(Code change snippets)
^^^^^^^^^^^^^^^^
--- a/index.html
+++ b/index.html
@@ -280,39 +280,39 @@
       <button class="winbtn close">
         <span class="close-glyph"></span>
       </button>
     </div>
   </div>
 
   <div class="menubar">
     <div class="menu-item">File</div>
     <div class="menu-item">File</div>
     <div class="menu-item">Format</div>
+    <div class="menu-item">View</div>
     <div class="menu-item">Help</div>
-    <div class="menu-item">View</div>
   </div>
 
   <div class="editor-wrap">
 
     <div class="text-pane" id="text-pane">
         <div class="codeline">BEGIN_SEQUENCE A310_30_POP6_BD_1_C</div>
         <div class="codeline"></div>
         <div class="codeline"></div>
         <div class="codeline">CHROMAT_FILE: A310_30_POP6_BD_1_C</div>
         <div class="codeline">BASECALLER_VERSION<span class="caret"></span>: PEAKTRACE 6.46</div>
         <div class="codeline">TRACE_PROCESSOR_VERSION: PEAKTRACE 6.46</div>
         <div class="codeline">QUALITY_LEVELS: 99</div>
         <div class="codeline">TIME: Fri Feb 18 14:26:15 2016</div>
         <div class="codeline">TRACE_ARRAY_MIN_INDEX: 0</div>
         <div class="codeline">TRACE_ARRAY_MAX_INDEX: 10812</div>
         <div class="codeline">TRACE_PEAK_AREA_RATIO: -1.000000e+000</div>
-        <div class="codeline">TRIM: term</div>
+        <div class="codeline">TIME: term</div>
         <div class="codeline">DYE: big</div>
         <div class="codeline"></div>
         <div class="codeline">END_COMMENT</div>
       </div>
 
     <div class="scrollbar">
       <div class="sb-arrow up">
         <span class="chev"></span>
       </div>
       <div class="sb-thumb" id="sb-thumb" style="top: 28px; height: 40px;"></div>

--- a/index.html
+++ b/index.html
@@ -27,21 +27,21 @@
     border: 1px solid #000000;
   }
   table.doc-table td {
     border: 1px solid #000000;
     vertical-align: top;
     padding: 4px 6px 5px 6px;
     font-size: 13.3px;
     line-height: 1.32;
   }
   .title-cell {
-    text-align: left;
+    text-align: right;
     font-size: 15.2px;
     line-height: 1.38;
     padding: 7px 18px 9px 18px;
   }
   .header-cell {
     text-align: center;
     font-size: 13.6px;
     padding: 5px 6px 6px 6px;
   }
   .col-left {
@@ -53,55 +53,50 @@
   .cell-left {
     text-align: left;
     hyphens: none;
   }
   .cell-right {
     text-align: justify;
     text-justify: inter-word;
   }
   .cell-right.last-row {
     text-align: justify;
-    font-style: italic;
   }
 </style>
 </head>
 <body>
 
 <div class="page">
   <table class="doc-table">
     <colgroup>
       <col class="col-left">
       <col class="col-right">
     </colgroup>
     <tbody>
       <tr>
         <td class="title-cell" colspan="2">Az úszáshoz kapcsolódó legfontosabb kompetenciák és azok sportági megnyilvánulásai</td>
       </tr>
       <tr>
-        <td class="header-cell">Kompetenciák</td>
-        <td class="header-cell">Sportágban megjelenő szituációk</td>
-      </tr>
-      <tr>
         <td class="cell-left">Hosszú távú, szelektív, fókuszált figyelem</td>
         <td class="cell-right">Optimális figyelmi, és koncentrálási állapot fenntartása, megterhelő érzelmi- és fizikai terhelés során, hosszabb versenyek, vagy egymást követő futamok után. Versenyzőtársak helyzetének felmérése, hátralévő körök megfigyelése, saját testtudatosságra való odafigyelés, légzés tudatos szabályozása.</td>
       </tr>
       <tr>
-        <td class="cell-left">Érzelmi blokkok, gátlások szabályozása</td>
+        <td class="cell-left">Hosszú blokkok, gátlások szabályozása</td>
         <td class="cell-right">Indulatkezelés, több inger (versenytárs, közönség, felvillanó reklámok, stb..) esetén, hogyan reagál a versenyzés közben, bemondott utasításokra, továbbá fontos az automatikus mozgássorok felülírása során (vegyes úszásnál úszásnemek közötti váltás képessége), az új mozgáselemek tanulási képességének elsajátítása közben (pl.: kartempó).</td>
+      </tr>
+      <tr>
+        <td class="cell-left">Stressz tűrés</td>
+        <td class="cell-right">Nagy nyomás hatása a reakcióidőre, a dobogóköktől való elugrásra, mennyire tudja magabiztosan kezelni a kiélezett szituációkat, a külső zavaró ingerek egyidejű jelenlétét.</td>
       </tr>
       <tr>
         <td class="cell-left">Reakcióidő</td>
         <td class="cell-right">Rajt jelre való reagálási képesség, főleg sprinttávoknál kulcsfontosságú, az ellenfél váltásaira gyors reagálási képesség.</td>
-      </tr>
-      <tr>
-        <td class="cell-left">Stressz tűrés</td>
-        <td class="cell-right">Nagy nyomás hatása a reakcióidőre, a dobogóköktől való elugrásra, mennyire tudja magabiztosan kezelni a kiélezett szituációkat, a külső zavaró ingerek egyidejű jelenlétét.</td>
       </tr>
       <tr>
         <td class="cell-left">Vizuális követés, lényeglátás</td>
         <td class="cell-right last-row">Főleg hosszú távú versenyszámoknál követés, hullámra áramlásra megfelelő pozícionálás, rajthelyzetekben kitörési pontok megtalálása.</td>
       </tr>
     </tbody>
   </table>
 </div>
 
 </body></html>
^^^^^^^^^^^^^^^^
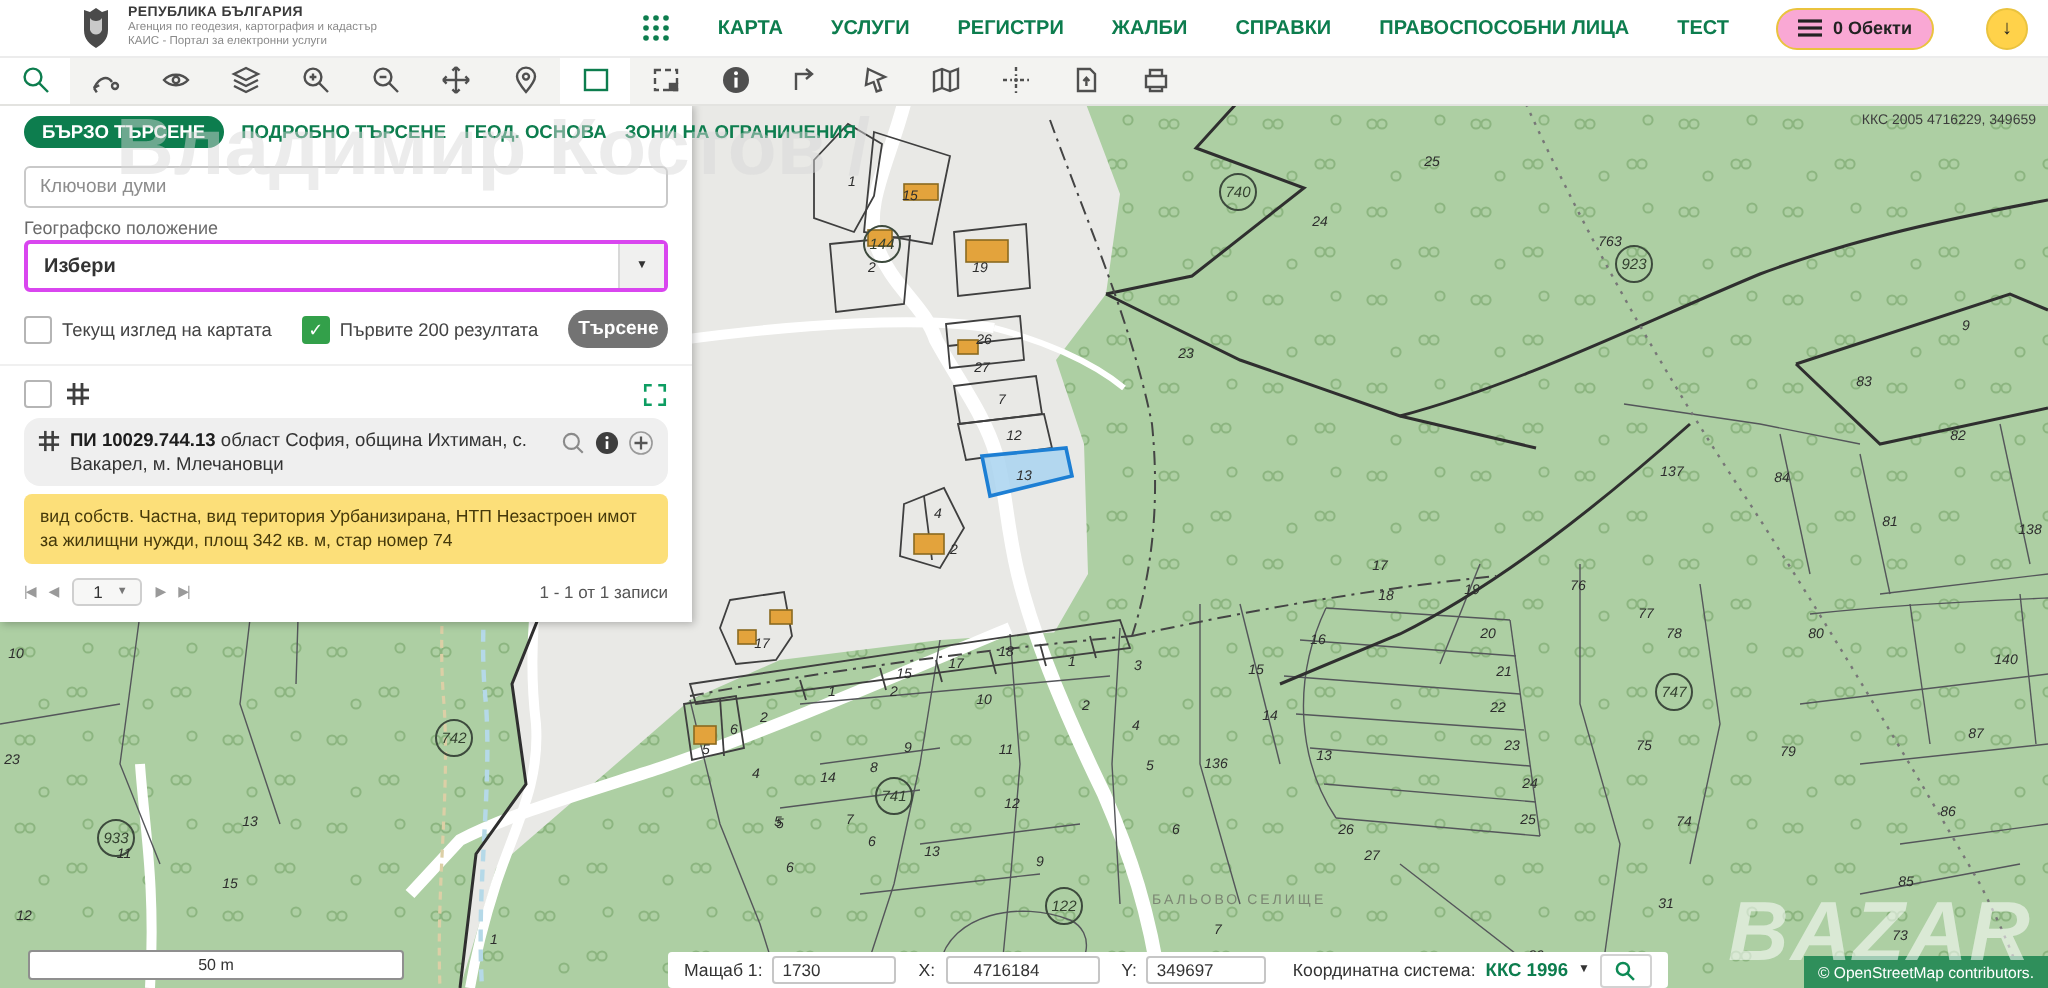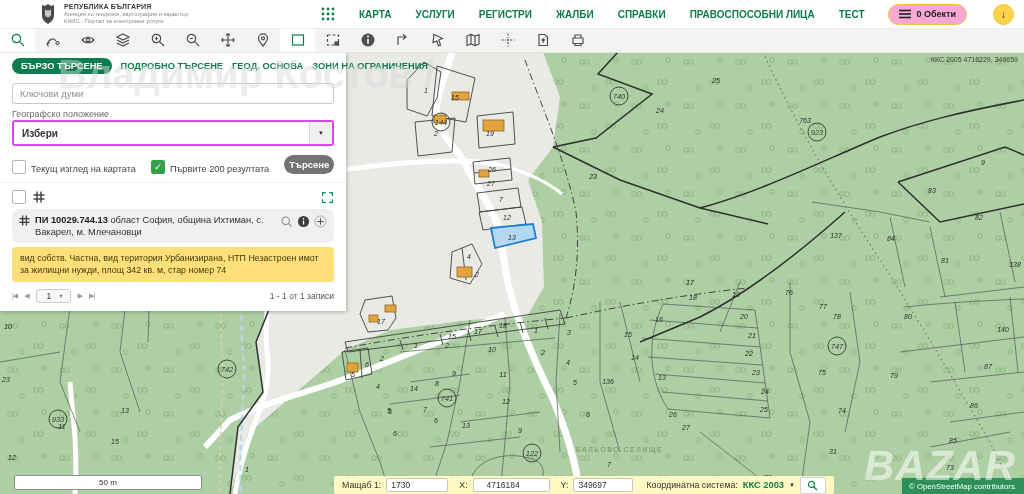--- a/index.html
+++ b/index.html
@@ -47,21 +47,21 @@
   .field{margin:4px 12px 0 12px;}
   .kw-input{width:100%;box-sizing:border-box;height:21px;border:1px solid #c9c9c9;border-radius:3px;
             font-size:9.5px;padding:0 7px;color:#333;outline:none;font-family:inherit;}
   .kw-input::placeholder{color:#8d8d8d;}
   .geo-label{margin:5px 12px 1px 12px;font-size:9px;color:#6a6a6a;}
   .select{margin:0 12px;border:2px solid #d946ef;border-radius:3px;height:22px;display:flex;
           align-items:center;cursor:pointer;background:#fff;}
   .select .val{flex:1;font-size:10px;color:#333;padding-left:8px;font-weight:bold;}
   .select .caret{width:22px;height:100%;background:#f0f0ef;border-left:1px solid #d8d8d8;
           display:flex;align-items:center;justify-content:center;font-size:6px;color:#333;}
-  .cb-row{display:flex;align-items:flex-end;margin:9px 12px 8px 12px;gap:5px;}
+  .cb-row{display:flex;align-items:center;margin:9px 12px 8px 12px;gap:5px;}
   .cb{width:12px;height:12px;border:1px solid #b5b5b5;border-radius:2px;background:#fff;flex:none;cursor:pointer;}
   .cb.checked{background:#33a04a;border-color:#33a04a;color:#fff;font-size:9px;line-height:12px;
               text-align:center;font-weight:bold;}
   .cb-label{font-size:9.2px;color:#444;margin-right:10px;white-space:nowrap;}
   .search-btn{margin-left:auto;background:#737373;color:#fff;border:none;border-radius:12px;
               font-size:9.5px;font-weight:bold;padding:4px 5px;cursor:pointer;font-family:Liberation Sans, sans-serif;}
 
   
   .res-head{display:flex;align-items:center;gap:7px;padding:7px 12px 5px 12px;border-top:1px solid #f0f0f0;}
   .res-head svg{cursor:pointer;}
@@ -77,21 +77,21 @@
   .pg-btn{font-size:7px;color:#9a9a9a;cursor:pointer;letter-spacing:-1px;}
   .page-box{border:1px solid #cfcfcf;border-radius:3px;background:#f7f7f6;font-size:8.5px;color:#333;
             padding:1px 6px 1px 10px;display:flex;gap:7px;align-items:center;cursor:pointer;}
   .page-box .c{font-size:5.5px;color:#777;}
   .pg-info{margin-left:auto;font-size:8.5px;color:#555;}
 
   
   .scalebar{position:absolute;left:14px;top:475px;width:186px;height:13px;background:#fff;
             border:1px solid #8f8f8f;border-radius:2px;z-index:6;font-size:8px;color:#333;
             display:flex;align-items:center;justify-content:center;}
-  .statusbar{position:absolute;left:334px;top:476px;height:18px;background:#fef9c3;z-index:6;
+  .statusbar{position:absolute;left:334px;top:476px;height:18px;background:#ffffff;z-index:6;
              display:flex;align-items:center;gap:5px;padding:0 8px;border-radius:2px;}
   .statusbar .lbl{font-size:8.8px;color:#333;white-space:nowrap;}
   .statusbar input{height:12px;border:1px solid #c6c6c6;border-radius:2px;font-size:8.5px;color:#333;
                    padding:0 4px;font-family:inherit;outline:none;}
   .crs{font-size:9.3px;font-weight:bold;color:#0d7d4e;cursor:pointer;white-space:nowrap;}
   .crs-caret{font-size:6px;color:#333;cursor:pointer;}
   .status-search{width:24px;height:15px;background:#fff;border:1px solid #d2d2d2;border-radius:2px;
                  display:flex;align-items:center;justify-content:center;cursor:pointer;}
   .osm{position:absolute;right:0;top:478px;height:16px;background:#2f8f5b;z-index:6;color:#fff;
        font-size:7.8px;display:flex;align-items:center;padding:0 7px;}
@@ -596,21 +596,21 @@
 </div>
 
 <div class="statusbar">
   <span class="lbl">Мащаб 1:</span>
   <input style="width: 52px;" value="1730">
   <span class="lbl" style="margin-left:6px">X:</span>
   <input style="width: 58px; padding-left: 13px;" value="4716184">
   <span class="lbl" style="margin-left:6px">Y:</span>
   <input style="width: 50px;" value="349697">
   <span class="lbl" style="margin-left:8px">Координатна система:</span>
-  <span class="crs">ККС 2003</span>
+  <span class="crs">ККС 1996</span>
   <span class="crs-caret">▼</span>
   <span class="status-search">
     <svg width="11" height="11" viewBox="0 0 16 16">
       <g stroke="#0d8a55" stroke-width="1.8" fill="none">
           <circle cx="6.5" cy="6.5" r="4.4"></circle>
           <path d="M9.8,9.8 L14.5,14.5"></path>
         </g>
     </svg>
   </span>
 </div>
^^^^^^^^^^^^^^^^
Among the entries, work out how many lines include the word "label". Answer with that number only.

Result of the task:
2